Hamba kahle Bra Hugh Masekela

On Tuesday the world woke up to the news that the South African (SA) Jazz icon, Hugh Masekela was no more. The ‘horn of Africa’ went silent, one prominent South African journalist wrote.

Bra Hugh lost a protracted battle with prostate cancer, and passed away in Johannesburg aged 78. The world-renowned trumpeter has been been battling prostate cancer since 2008.

A great man who needs no introduction, Bra Hugh spent close to three decades in the United States of America and the United Kingdom spreading the word, mainly through his music, against Apartheid.

He also spent close to five years in Botswana during the 1980s. After SA gained independence, Bra Hugh never forgot Botswana, and was a constant visitor to this beautiful republic to serenade us with his music.

Not only was he a great musician, he was an author of note, having penned three books by the time he departed this world. A publicly declared recovering alcohol and drug addict, Bra Hugh walked the talk by starting a rehabilitation programme called Musicians and Artists’ Assistance Programme of South Africa.

This benevolent gesture shows that the legendary trumpeter cared about humanity. He wanted to share his experiences, both sweet and sad, with the world. We hope other musicians who found themselves living under the spell of drug and alcohol will draw a lesson from the Bra Hugh’s experience. Bra Hugh loved life. He loved music.

He loved to entertain his fans. At his advanced age, he could still

mesmerise the crowd with his dance moves. He was a marvel to watch on stage. A majority of people at his age are economically inactive but not Bra Hugh. 
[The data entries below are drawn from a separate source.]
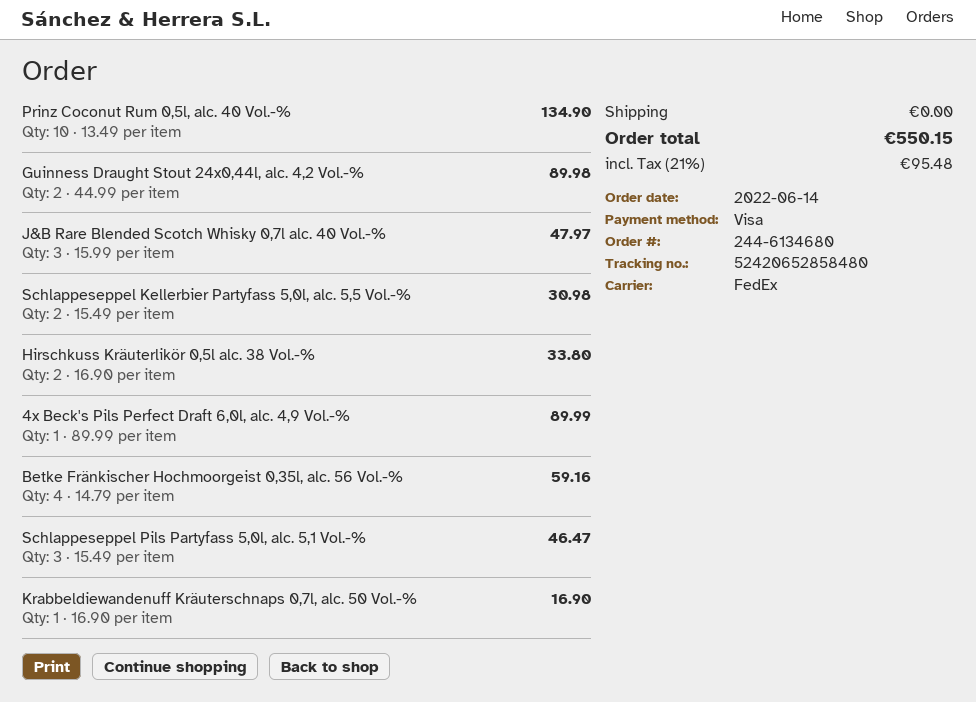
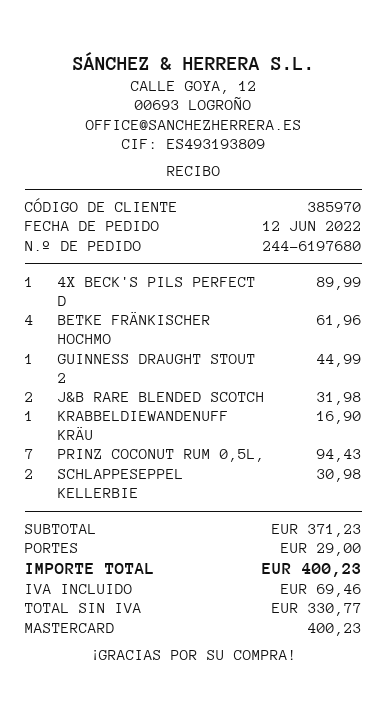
order number: 244-6134680 -> 244-6197680
order date: 2022-06-14 -> 2022-06-12
payment method: Visa -> Mastercard
Prinz Coconut Rum 0,5l, alc. 40 Vol.-%: 10 for 134.90 -> 7 for 94.43
Guinness Draught Stout 24x0,44l, alc. 4,2 Vol.-%: 2 for 89.98 -> 1 for 44.99
J&B Rare Blended Scotch Whisky 0,7l alc. 40 Vol.-%: 3 for 47.97 -> 2 for 31.98
Hirschkuss Kräuterlikör 0,5l alc. 38 Vol.-%: 2 for 33.80 -> none
Betke Fränkischer Hochmoorgeist 0,35l, alc. 56 Vol.-%: 4 for 59.16 -> 4 for 61.96
Schlappeseppel Pils Partyfass 5,0l, alc. 5,1 Vol.-%: 3 for 46.47 -> none
shipping: 0.00 -> 29.00
tax: 95.48 -> 69.46
total: 550.15 -> 400.23

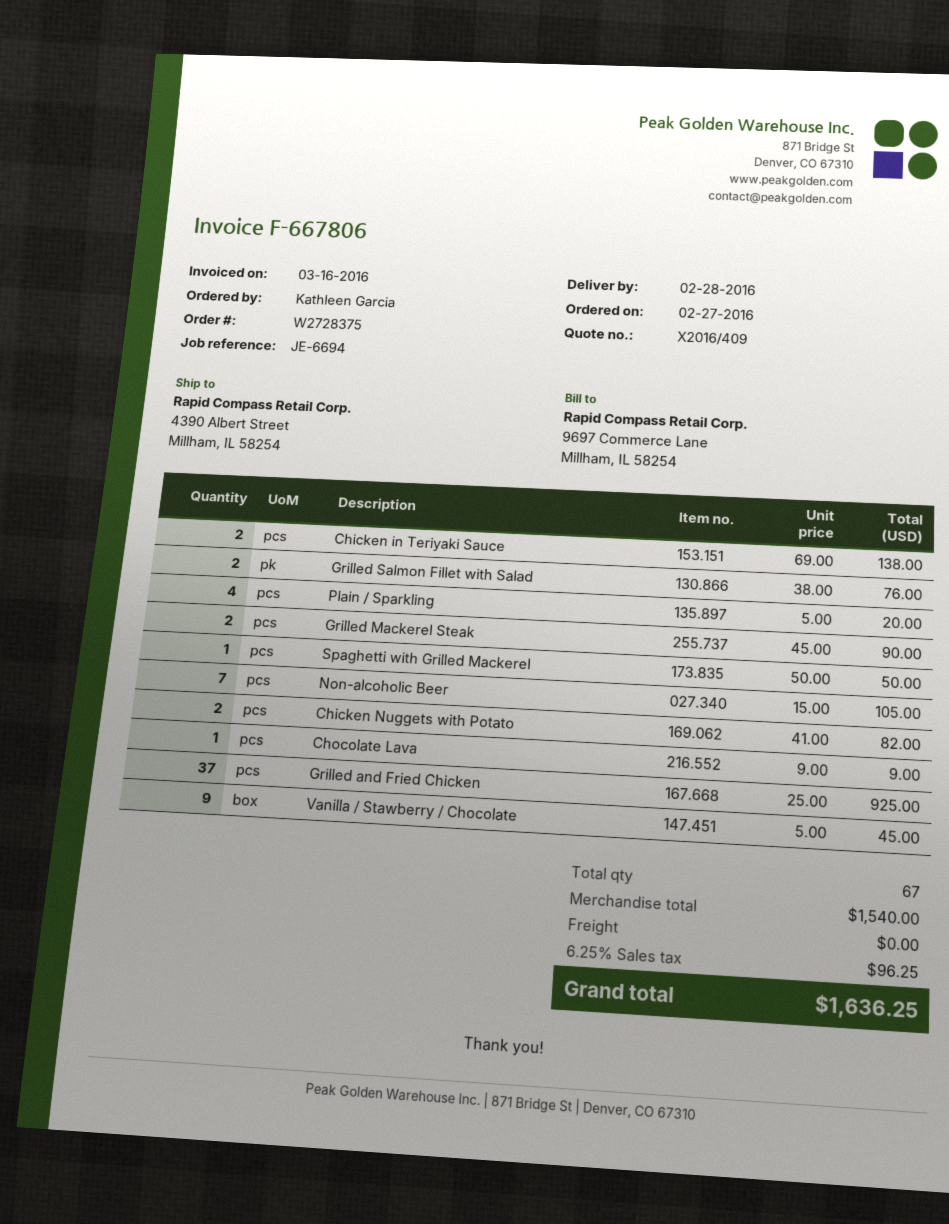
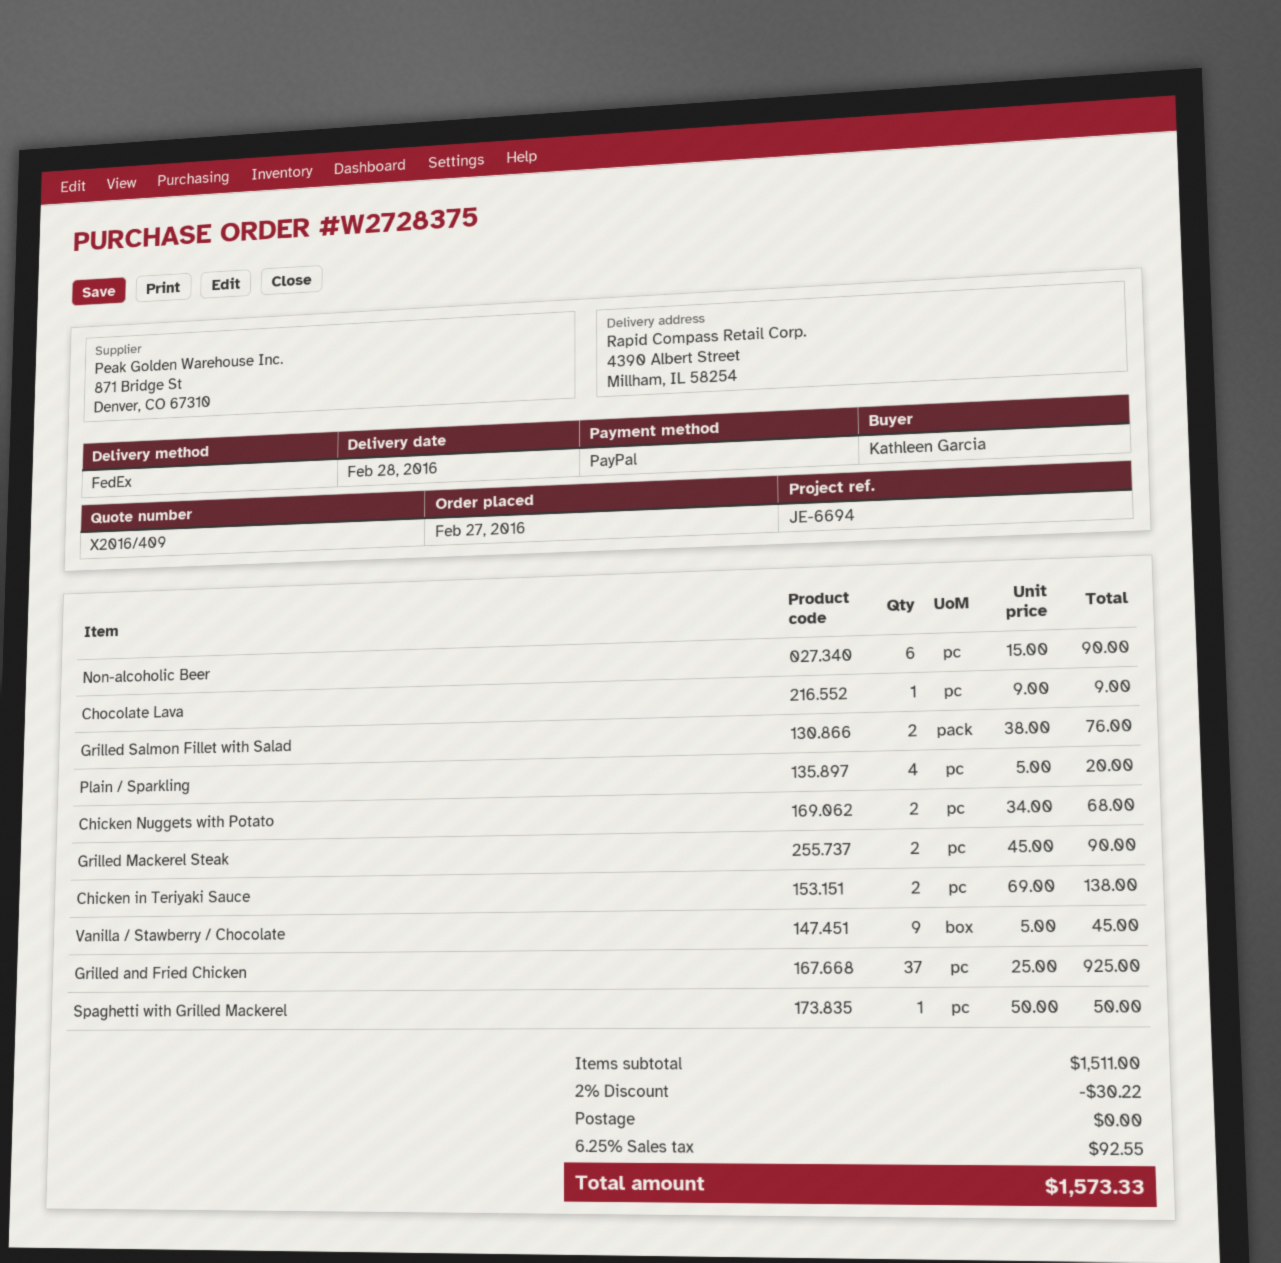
Non-alcoholic Beer: 7 x 15.00 = 105.00 -> 6 x 15.00 = 90.00
Chicken Nuggets with Potato: 2 x 41.00 = 82.00 -> 2 x 34.00 = 68.00
subtotal: 1540.00 -> 1511.00
discount: none -> 2% = 30.22
tax: 6.25% = 96.25 -> 6.25% = 92.55
total: 1636.25 -> 1573.33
He was still a passionate musician on stage despite living with cancer for a decade. Many could have given up the battle, but Masekela knew that he had throngs of fans to entertain with his music.

His music was addictive, hence people took to the dance floor during his shows. This is the man who was gifted in his dance and song. Even under pressure of fast moving music, Bra Hugh refused to go bubble gum and remained true to the art, producing classic music.

The world without Br Hugh is not a complete world. He will be forever missed but his music lives on. Robala ka kagiso Bra Hugh. Tiro ya gago oe weditse fatsheng leno.

Today’s thought

“The nation mourns one of its most recognisable signature talents ... It is an immeasurable loss to the music industry and to the country at large. His contribution to the struggle for liberation will never be forgotten. We wish to convey our heartfelt condolences to his family and peers in the arts and culture fraternity at large. May his soul rest in peace.”